Depakote reduces the metabolism of lamotrigine and increases the lamotrigine mean half-life by nearly two fold. This interaction may lead to increased lamotrigine toxicity, in particular serious skin rashes. Therefore clinical monitoring is recommended and dosage should be adjusted (lamotrigine dosage decreased) when appropriate.

- Felbamate

Valproic acid may decrease the felbamate mean clearance by up to 16%.

- Rufinamide

Valproic acid may lead to an increase in plasma levels of rufinamide. This increase is dependent on concentration of valproic acid. Caution should be exercised, in particular in children, as this effect is larger in this population.

- Propofol

Valproic acid may lead to an increased blood level of propofol. When co-administered with valproate, a reduction of the dose of propofol should be considered.

- Zidovudine

Depakote may raise zidovudine plasma concentration leading to increased zidovudine toxicity.

- Nimodipine

In patients concomitantly treated with sodium valproate and nimodipine the exposure to nimodipine can be increased by 50%. The nimodipine dose should therefore be decreased in case of hypotension.

- Vitamin K-dependent anticoagulants

The anticoagulant effect of warfarin and other coumarin anticoagulants may be increased following displacement from plasma protein binding sites by valproic acid. The prothrombin time should be closely monitored.

- Temozolomide

Co-administration of temozolomide and Depakote may cause a small decrease in the clearance of temozolomide that is not thought to be clinically relevant.

4.5.2 Effects of other drugs on Depakote

Antiepileptics with enzyme inducing effects (including phenytoin, phenobarbital, carbamazepine) decrease valproic acid plasma concentrations. Dosages should be adjusted according to clinical response and blood levels in case of combined therapy.

Valproic acid metabolite levels may be increased in the case of concomitant use with phenytoin or phenobarbital. Therefore patients treated with those two drugs should be carefully monitored for signs and symptoms of hyperammonaemia.

On the other hand, combination of felbamate and Depakote decreases valproic acid clearance by 22% - 50% and consequently increase the valproic acid plasma concentrations. Depakote dosage should be monitored.

Mefloquine and chloroquine increase valproic acid metabolism.
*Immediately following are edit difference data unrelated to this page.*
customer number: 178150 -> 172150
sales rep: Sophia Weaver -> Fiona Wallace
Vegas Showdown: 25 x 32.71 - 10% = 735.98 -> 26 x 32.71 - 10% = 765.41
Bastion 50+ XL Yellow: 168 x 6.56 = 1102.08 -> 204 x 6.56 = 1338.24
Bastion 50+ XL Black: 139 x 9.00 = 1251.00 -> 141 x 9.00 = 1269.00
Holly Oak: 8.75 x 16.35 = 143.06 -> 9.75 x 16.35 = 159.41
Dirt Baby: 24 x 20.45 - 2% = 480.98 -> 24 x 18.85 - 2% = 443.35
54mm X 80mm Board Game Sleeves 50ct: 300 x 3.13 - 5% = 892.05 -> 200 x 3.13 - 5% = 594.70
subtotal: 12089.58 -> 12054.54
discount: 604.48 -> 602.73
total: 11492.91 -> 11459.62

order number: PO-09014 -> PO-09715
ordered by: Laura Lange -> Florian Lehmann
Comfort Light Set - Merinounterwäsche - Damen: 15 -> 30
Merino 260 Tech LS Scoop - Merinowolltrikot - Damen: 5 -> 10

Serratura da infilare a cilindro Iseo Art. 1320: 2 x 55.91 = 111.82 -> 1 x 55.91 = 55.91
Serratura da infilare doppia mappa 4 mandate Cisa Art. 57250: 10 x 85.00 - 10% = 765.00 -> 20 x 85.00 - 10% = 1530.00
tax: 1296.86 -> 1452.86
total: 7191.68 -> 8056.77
Accordingly, the dosage of Depakote may need adjustment.

In case of concomitant use of Depakote and highly protein bound agents (e.g. aspirin), free valproic acid plasma levels may be increased.

Valproic acid plasma levels may be increased (as a result of reduced hepatic metabolism) in case of concomitant use with cimetidine or erythromycin.

Carbapenem antibiotics (such as panipenem, imipenem and meropenem): Decreases in blood levels of valproic acid have been reported when it is co-administered with carbapenem agents resulting in a 60% - 100% decrease in valproic acid levels within two days, sometimes associated with convulsions. Due to the rapid onset and the extent of the decrease, co-administration of carbapenem agents in patients stabilised on valproic acid should be avoided. If treatment with these antibiotics cannot be avoided, close monitoring of valproic acid blood level should be performed.

Protease inhibitors such as lopinavir and ritonavir decrease valproate plasma level when co-administered.

Cholestyramine may lead to a decrease in plasma level of valproate when co-administered.

Rifampicin may decrease the valproic acid blood levels resulting in a lack of therapeutic effect. Therefore, valproate dosage adjustment may be necessary when it is co-administered with rifampicin.

4.5.3 Other interactions

Concomitant administration of valproate and topiramate or acetazolamide has been associated with encephalopathy and/or hyperammonaemia. In patients taking these two drugs, careful monitoring for signs and symptoms is advised in particularly at-risk patients such as those with pre-existing encephalopathy.

- Quetiapine

Co-administration of Depakote and quetiapine may increase the risk of neutropenia/leucopenia.

Depakote usually has no enzyme inducing effect; as a consequence, Depakote does not reduce efficacy of oestroprogestative agents in women receiving hormonal contraception, including the oral contraceptive pill.